His job, college loans, family money — none of it is enough. Ben needs $300,000.

Good news? There is a full ride scholarship offered.

Bad news? Ben needs to “dazzle” them since last year’s recipient was a Korean immigrant with one leg.

Ben continues to work through his classes at MIT until one fateful night he’s approached by a random classmate.

He’s led to a room where his professor, Mickey Rosa (Kevin Spacey), and four students invite him into their card counting ring.

Despite promises of money that Ben could really use, Ben continues to turn them down. His love interest and ring member Jill Taylor (Kate Bosworth) sways him and Ben enters the ring.

What follows is intense orientation — learning how to count the cards (face cards are -1, low cards are +1, others are 0), learning what each number correlates with (9 is cat, 17 is magazine), and a complicated system of spotters and big players.

Flown out to Las Vegas the day after his first test at an underground gambling club, Ben more than excels at his task.

Over the next few months, Ben earns $315,000 and is caught up in the scheme, to the detriment of his home life.

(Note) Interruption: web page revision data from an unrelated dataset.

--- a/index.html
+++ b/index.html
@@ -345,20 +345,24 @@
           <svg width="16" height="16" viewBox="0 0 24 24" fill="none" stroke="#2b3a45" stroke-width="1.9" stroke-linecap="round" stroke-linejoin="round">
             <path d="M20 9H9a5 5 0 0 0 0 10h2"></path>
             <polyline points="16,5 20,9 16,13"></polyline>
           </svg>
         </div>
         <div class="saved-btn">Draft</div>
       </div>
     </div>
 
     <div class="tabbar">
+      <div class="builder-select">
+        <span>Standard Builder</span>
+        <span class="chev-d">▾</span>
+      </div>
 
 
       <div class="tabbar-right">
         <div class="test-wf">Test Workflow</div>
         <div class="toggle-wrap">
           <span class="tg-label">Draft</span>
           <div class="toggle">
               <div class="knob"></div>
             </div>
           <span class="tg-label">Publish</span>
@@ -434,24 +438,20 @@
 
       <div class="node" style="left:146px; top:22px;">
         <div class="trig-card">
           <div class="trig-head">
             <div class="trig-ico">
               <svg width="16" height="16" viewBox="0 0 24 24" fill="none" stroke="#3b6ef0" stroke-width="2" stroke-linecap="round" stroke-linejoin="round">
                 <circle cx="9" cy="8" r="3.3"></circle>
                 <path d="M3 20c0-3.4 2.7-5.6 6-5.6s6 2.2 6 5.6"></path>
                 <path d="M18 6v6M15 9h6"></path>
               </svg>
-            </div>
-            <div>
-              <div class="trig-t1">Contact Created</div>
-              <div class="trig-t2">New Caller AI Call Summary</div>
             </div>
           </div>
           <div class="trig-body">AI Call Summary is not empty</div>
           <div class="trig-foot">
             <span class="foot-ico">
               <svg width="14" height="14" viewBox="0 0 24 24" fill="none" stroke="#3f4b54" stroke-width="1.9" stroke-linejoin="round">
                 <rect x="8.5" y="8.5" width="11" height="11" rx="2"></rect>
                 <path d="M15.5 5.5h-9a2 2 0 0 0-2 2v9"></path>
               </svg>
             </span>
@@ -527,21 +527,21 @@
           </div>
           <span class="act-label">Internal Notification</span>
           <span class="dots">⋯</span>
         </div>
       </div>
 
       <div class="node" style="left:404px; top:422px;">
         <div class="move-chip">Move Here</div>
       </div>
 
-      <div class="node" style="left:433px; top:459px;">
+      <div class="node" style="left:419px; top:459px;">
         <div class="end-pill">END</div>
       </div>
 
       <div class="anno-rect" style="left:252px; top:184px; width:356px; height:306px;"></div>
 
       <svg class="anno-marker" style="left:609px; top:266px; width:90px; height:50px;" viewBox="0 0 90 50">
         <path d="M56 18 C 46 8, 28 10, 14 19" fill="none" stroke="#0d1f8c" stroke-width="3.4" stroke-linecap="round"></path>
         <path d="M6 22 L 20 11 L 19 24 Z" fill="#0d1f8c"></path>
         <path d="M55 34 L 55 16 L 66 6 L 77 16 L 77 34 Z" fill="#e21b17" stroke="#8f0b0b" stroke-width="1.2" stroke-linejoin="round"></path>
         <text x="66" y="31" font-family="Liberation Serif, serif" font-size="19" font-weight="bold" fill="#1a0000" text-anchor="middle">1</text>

After a false move one night, the operation goes under.

Without giving details about how this part pays out, suffice it to say there’s blood, tears and a whole bunch of drama.

Predictably enough, Ben’s gallivanting in Vegas does “dazzle” the scholarship board, and everyone lives happily ever after – mostly.

As for the movie itself, its cinematography was unbeatable.

The beginning starts with artistic close-ups of the cards and the chips, and these continue throughout the movie.

They are simply stunning. Certain verbal threads give the movie a certain cohesion as well. The saying “winner, winner, chicken dinner” is oft repeated as is “variable change” and the idea that it helps to be on the inside.

As Ben and his comrades sit at the table, you excitedly watch and count with them. I do wish the process of how they won so often and so successfully was explained more.

Guess I’ll just have to buy the book (Bringing Down the House, available on Amazon.com for $9).

The film’s self-deprecating humor entertains — typical math dork jokes, Geico commercial jokes, Google comments.

When two MIT students are rating a girl they see in a bar, they give her a 7.68 because they “agreed not to round up anymore.”

Most of the comedy is offered by Ben’s friend Miles (Josh Gad), who seems to be a poor man’s Seth Rogan.

Alas, there are some drawbacks; film clichés are frequent.

When Ben goes to his first underground gambling night, he has to go through an alleyway while the streets are wet and there is ominous smoke rising.

Similarly, Mickey tells Ben that counting is “safe” and the movie immediately cuts to an overzealous security guard Cole Williams (Laurence Fishburne) beating an already bloodied “counter” in Las Vegas. Jim Sturgess’ accent leaves a lot to be desired.

The English-born actor cannot always mask his accent.

On the flipside, when he does uphold his neutral American accent, he sometimes peppers his speech with an overdone Boston accent (read: HAH-vad).

There seems to be a bit of plot missing as well. Mickey and Cole have this decade-old beef which is mildly explained by Cole, but I sure didn’t get it.

It ends up directing most of the final scenes so a bit more explanation would have been nice.

Overall, the movie is a winner — and it seems the rest of America is agreeing as well.

Little mishaps ignored, 21 will leave you feeling like I did — itching to fly out to Vegas this weekend to try your own hand at counting.

Alas, facial recognition software may get in your way, but it sure beats studying for that accounting test, huh?